There was another Exception once I took care of the toString()-method:

Failed to convert from type [java.lang.Object] to type [byte[]] for value 'org.springframework.security.core.context.SecurityContextImpl@5c84386: Authentication: org.springframework.security.authentication.UsernamePasswordAuthenticationToken@5c84386: Principal: [email protected]; Credentials: [PROTECTED]; Authenticated: true; Details: org.springframework.security.web.authentication.WebAuthenticationDetails@ffff8868: RemoteIpAddress: 127.0.0.1; SessionId: 76cd5a48-3878-462e-a638-c8f7bb93e612; Not granted any authorities'; nested exception is org.springframework.core.serializer.support.SerializationFailedException: Failed to serialize object using DefaultSerializer; nested exception is java.io.NotSerializableException: org.example.Customer

Apparently, Spring Security needs your Principal entity and all the entities that are referenced directly via relations to be classes implementing the Serializable interface:

@Entity
@Data
@Transactional
public class User implements Serializable {
  // ...
}

Implementing the interface is enough, there are no methods that need to be implemented as well.

Conclusion

Dealing with these two exceptions was all it took for me to adopt Spring Session in my Spring Security-protected application. Let me know if this was helpful for you or if you found even better workarounds for those issues.
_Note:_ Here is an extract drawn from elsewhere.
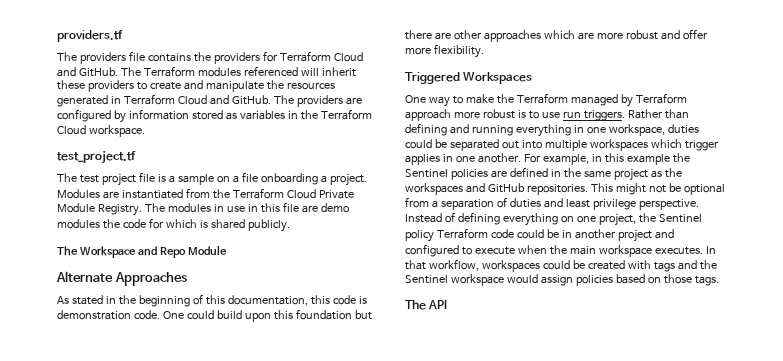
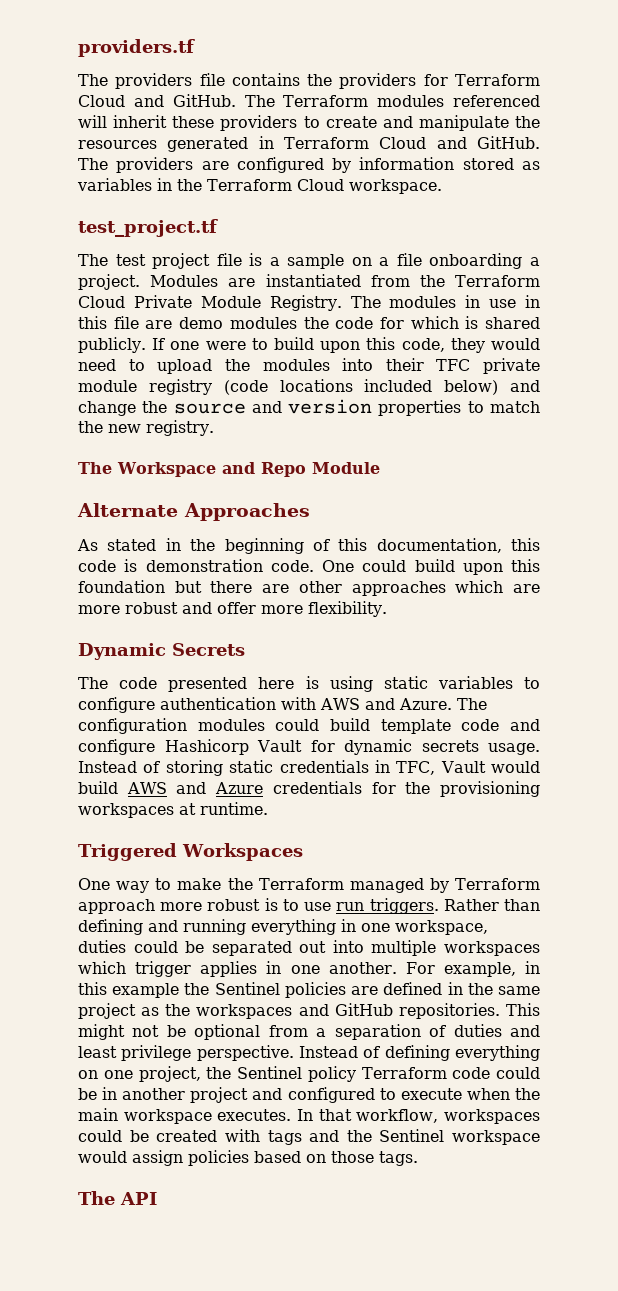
+ If one were to build upon this code, they would need to upload the modules into their TFC private module registry (code locations included below) and change the source and version properties to match the new registry.
+ Dynamic Secrets
+ The code presented here is using static variables to configure authentication with AWS and Azure. The configuration modules could build template code and configure Hashicorp Vault for dynamic secrets usage. Instead of storing static credentials in TFC, Vault would build AWS and Azure credentials for the provisioning workspaces at runtime.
As a reminder, please do not use h2 databases in production but switch to Postgres or MariaDB instead. While redis or Hazelcast are even better alternatives for session storage as far as performance is concerned, a relational database is often sufficient for a small to medium number of concurrent user connections and does not require you to setup another service.